Les secrets, l’eau les oublie. Comme on aime se rappeler soudain les choses oubliées, on creuse à l’ombre les rives où raconter, une multitude d’horizons se superposent et la pensée déraille en souvenirs. La superstition pimente la vie. On ressort les tapis de lecture, l’intérieur d’une maison, la vue d’un trou dans la façade, de l’autre coté de la paroi le voyage prend fin.

La mémoire de l’eau est celle qui nous en reste, la partie noyée du chemin fait barrage.

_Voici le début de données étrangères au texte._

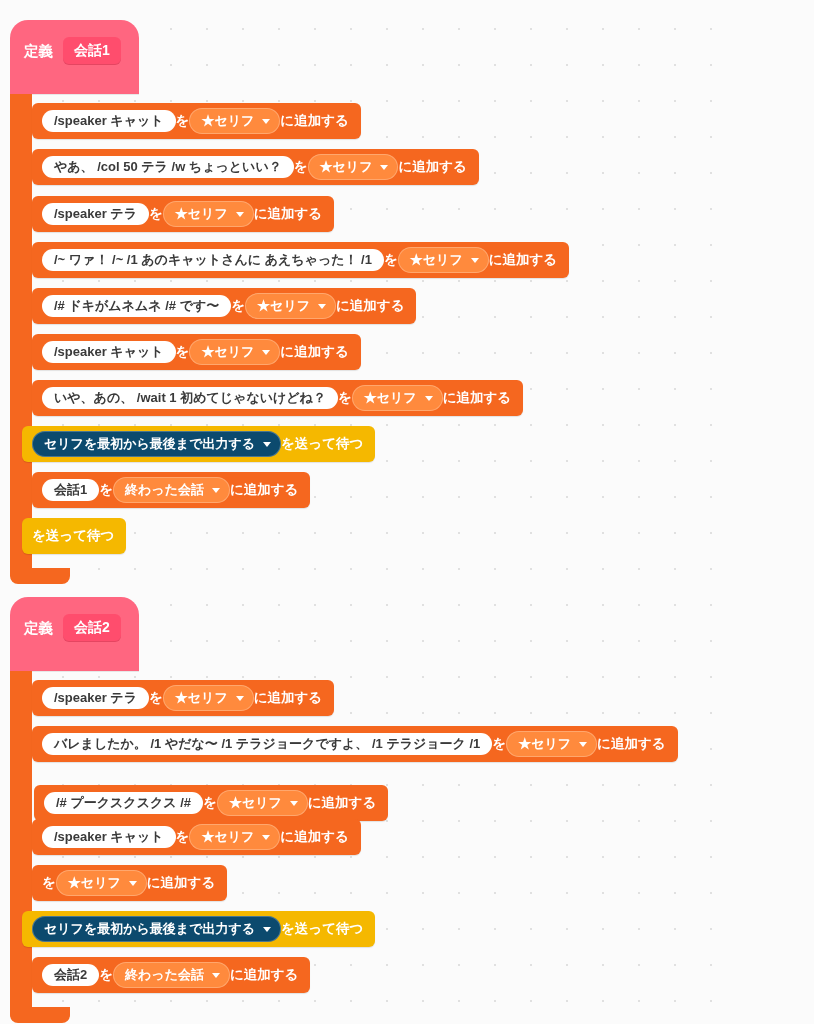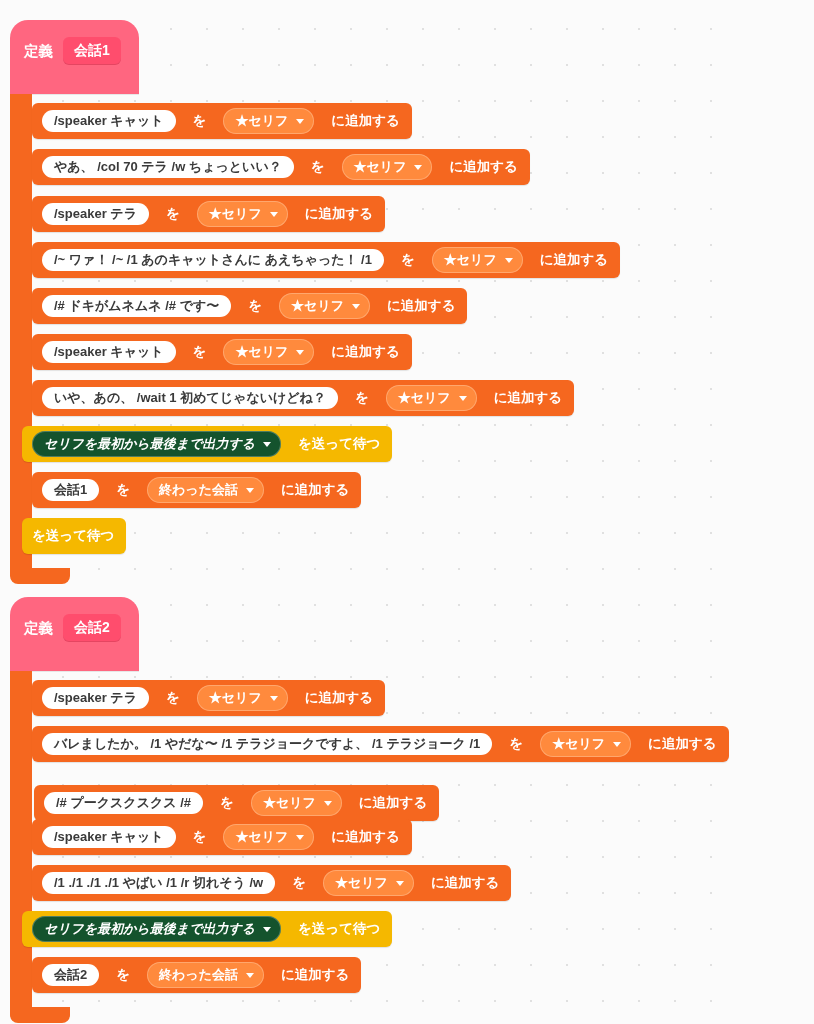"/speaker キャット" .blk { gap: 17px -> 0 }
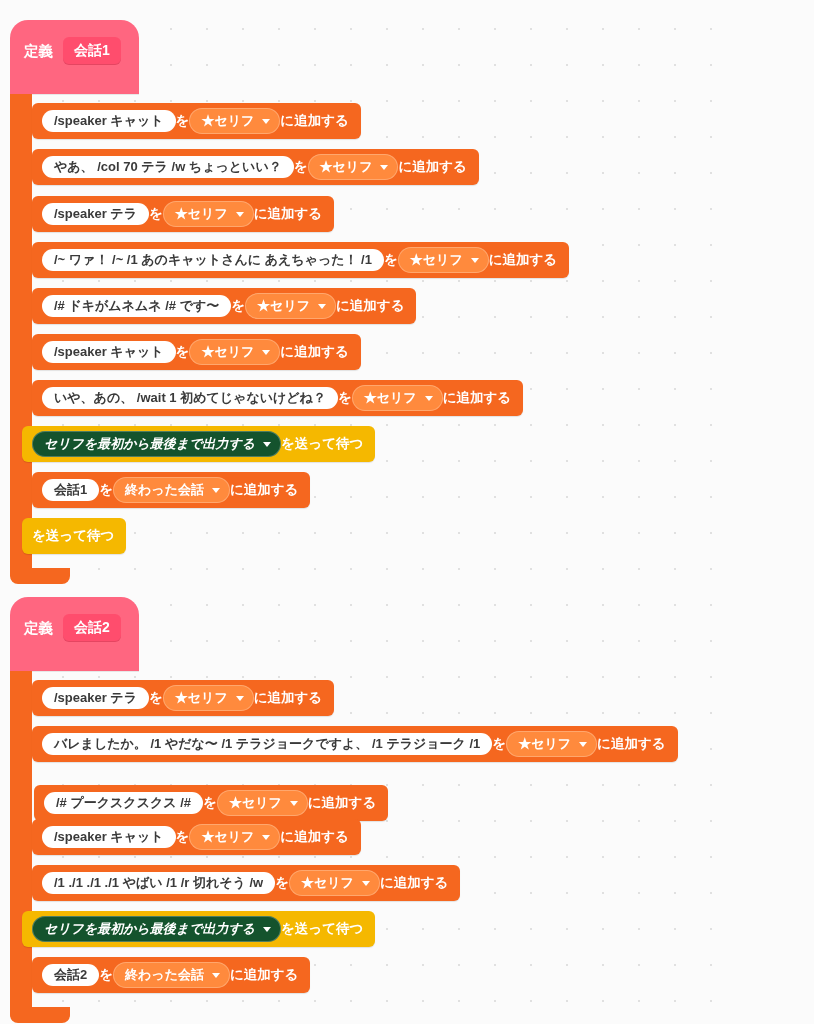"やあ、 /col 70 テラ /w" span.pill { text: 70 -> 50 }
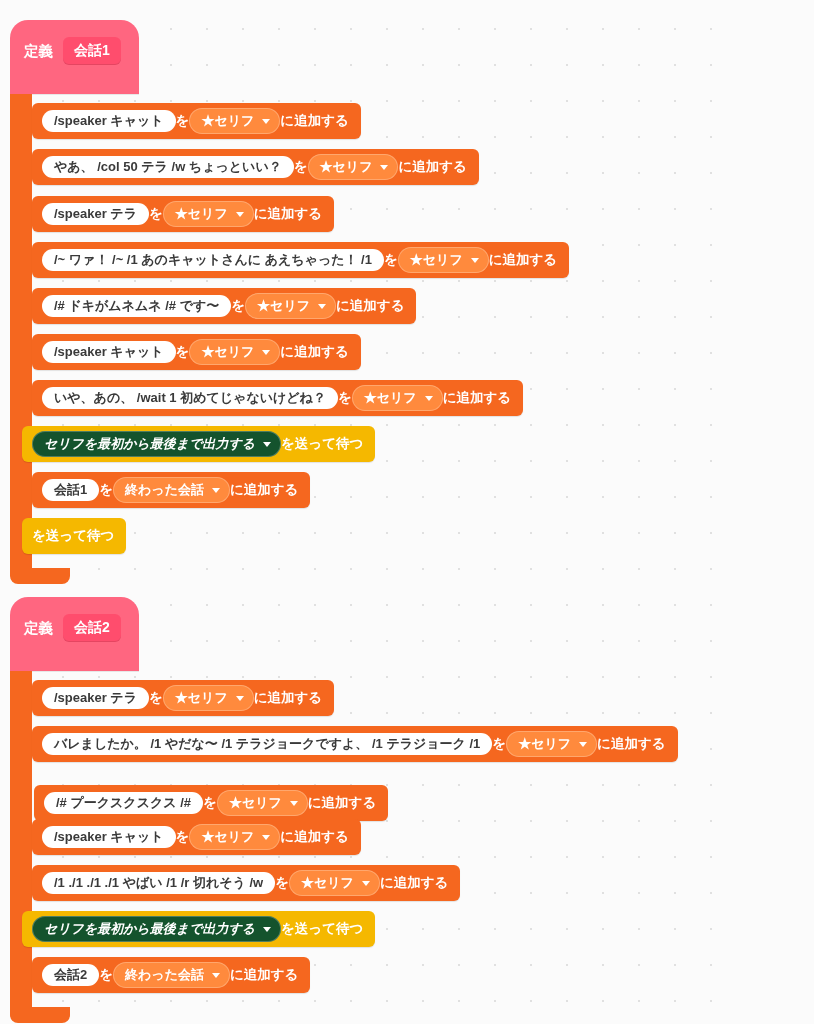"セリフを最初から最後まで出力する" .blk.yellow .chip { background: #14532d -> #0c4a6e; font-style: italic -> none }
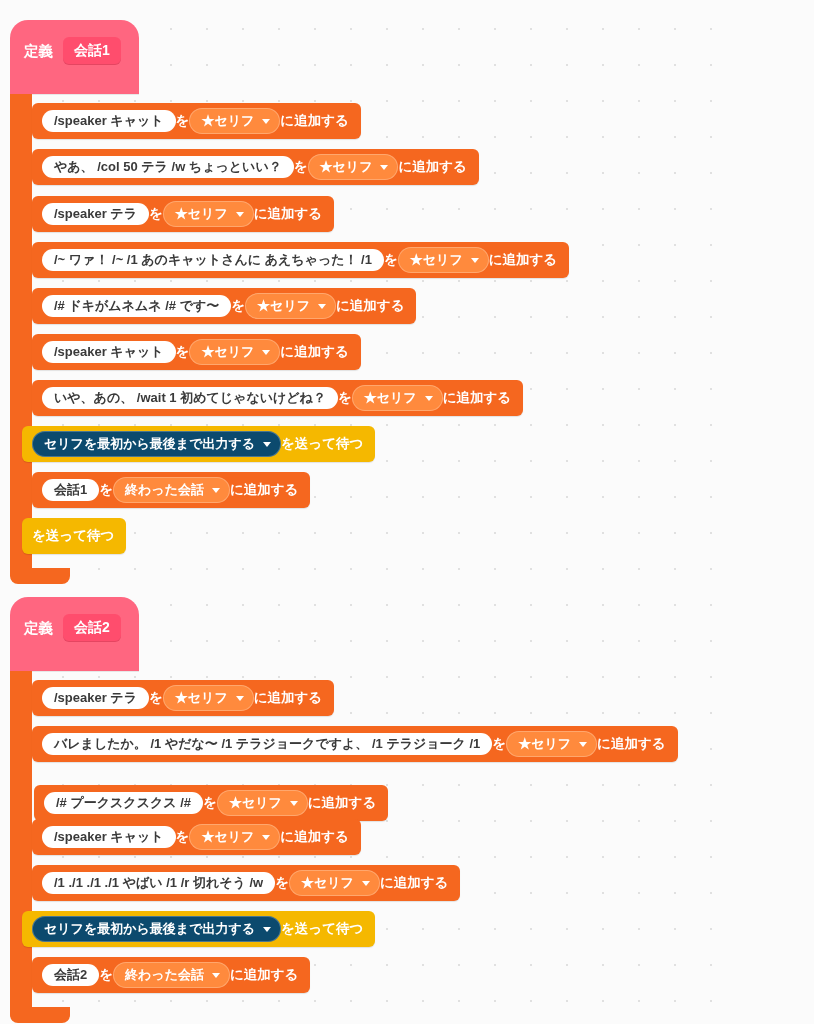"/1 ./1 ./1 ./1 やばい" span.pill { html: <span>/1 ./1 ./1 ./1 やばい /1 /r 切れそう /w</span> -> none }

La maison où tu vivais était chargée de ta mémoire au point qu’il n’y avait plus de place en toi pour voir quelle mémoire, collée à toi, comme la figure d’un corps entraperçu, elle te pompait quand bien même c’était entièrement tari. La mémoire partout, de telle façon qu’on y est plus, remplie de place pour les absents. À peine éloigné qu’on y revient.

 

interlude

la ville quand il pleut laisse derrière elle un brouillard où sonne un bord de mer. des parachutes piqués de banderilles, de pompons multicolores animent les rivages gris. la boucle alimentaire primesautière recycle les coquilles vides en boite à musique, la valse mouchetée aux xylophones et carillons cristallins de Bonobo t’envapent de barbe à papa. tu sors de l’histoire bouchère avec un tuba de survie augmentée, inerte.